However, most treatments coming out of the laboratories of North
America and Europe are affordable only in the richest countries.
In the US, a year's supply of AZT for one person costs around
US$8000, perhaps okay for those who have adequate medical insurance,
but a disaster for those who don't. US AIDS activists say these prices
don't reflect the drug's production cost; bootleg supplies are much
cheaper, though illegal.
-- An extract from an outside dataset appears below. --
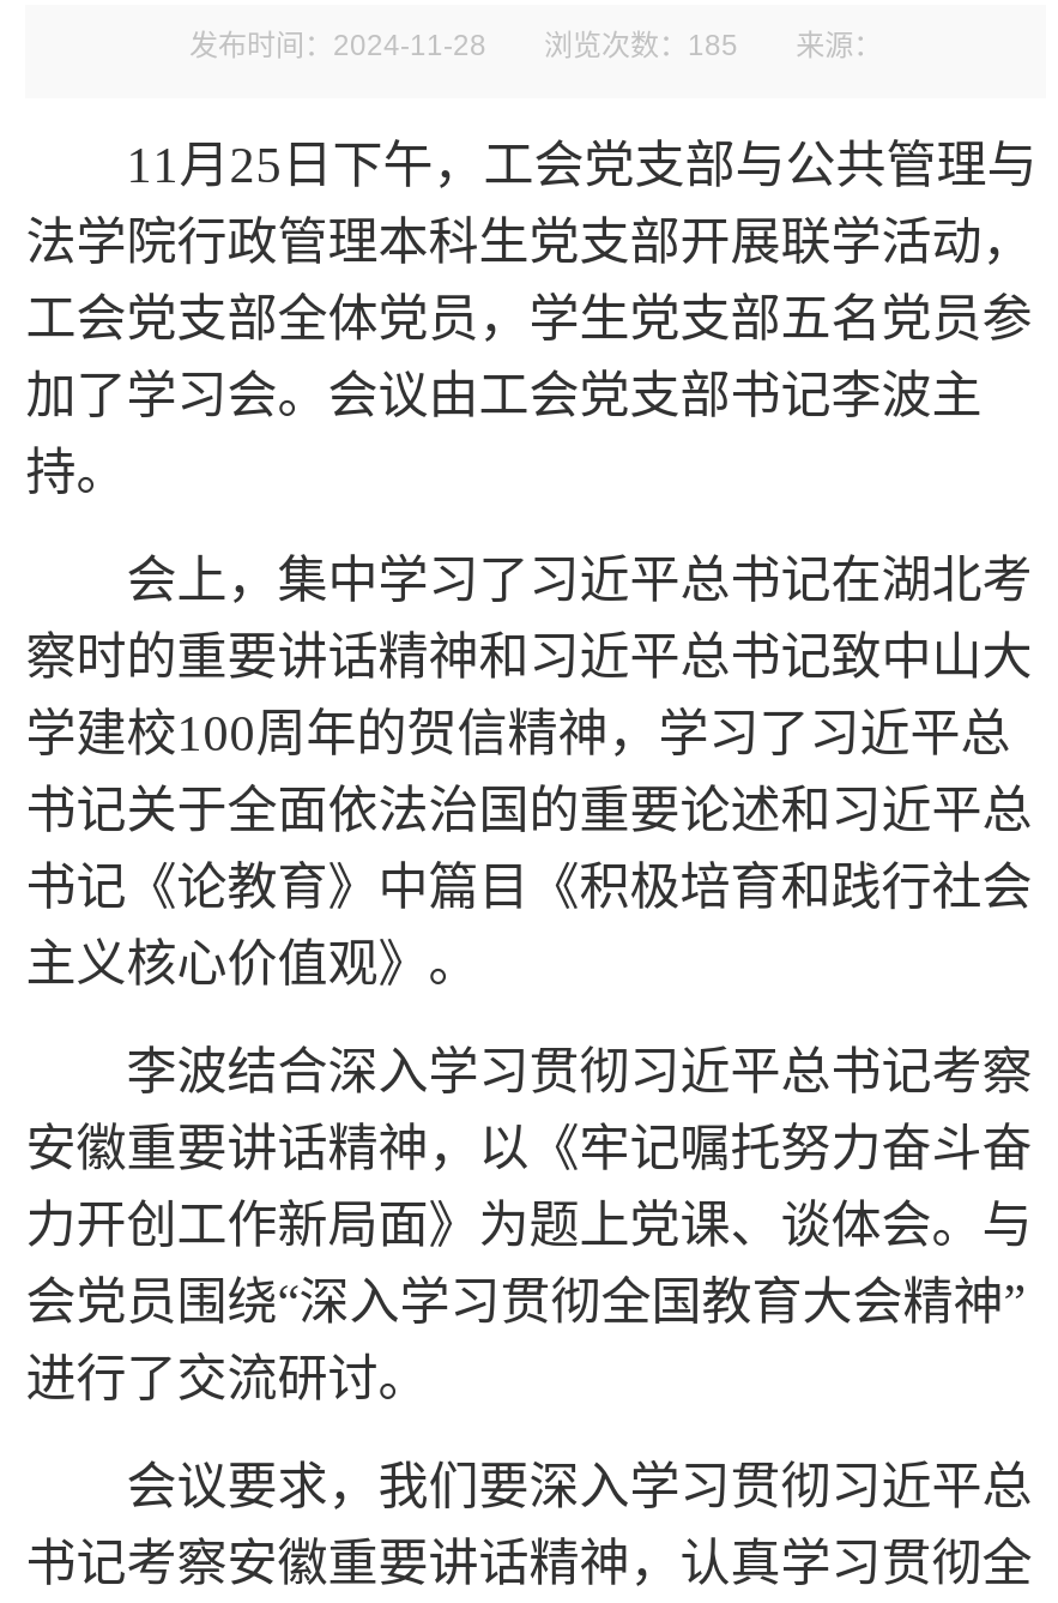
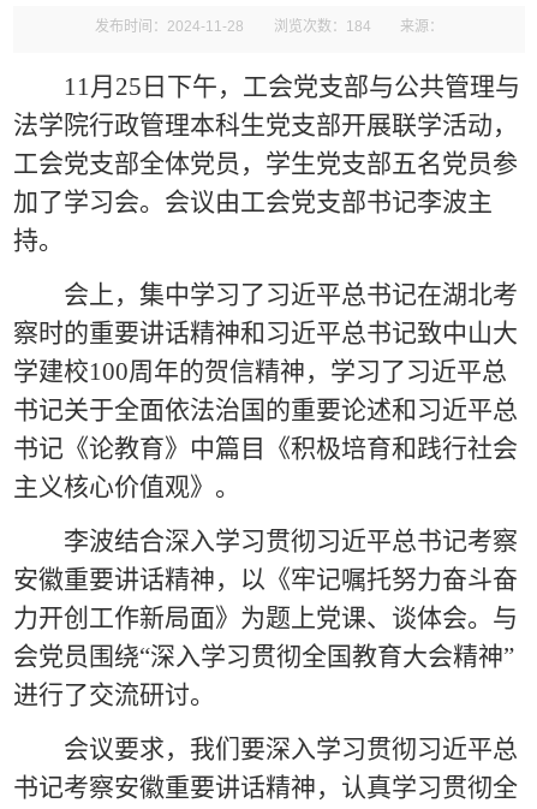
[189,28,882,62] 发布时间：2024-11-28 浏览次数：185 来源： -> [95,18,443,34] 发布时间：2024-11-28 浏览次数：184 来源：

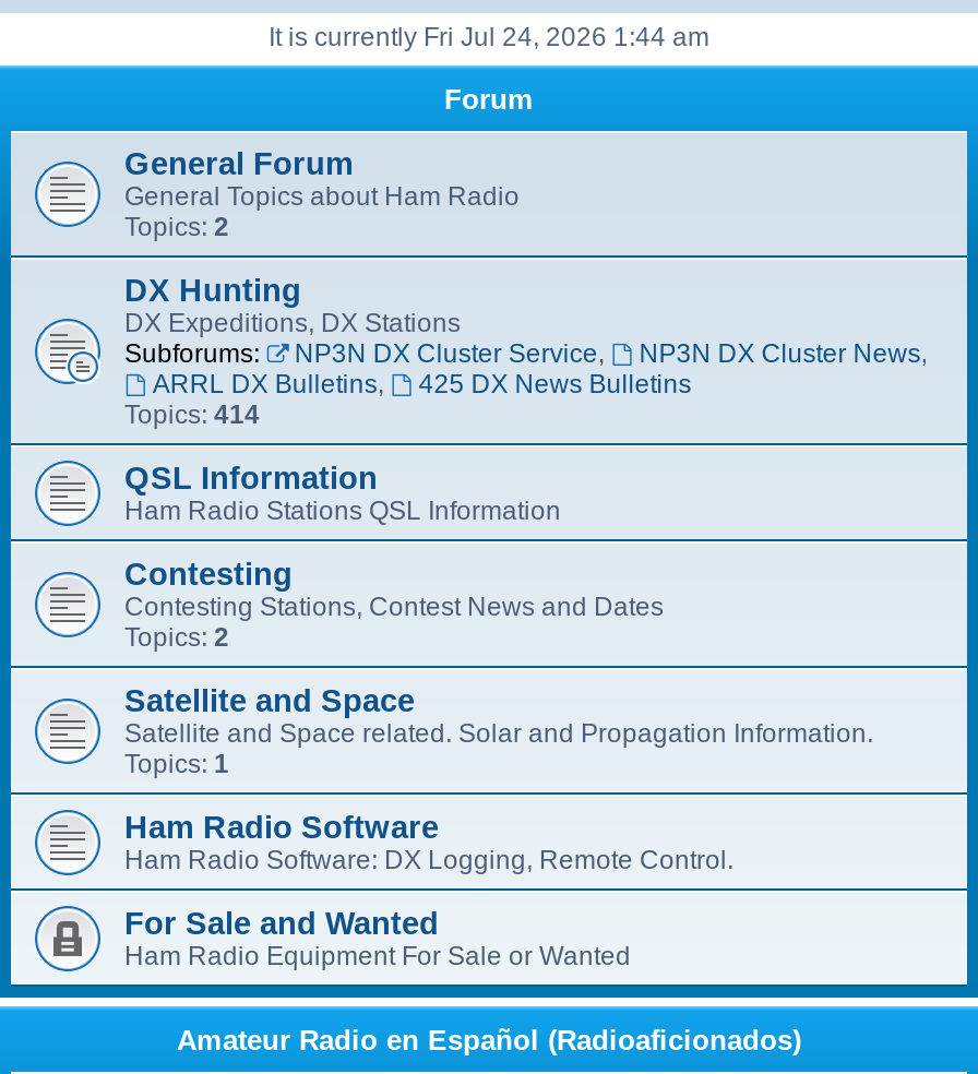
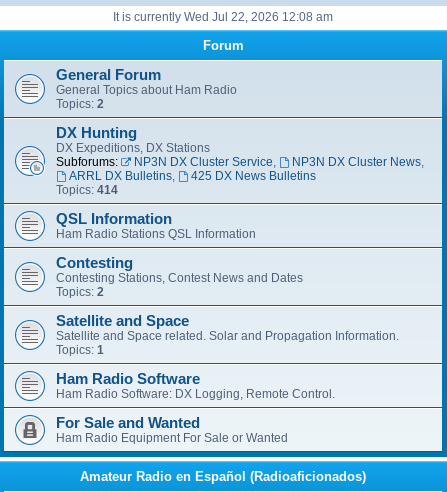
[269,22,709,52] It is currently Fri Jul 24, 2026 1:44 am -> [113,10,333,24] It is currently Wed Jul 22, 2026 12:08 am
Australian prices for patented AZT are even
higher, largely because the drug companies are aware that Medicare
will pick up the tab.
In 1989, NCI director Sam Broder and several colleagues wrote to the
New York Times saying, "one of the key obstacles to the development of
AZT was that Burroughs-Wellcome did not work with live AIDS virus nor
wish to receive samples from AIDS patients".
It seems the prices of other AIDS drugs are also kept outrageously
high by the fact that their patents are owned by private chemical
companies. Acyclovir, another Wellcome line, netted the company around
$400 million last year. This one is more established than AZT, having
been on the shelves for nearly a decade.
Another company, Roche, controls ddI and ddC, which are similar to
AZT and often used in conjunction with it. They cost about two-thirds
the price of AZT. Roche also sells Bactrim, used to fight pneumonia
and urinary infections in people with AIDS. Private multinational
companies control most of the research into AIDS because they have
budgets many times larger than those of most government research
bodies.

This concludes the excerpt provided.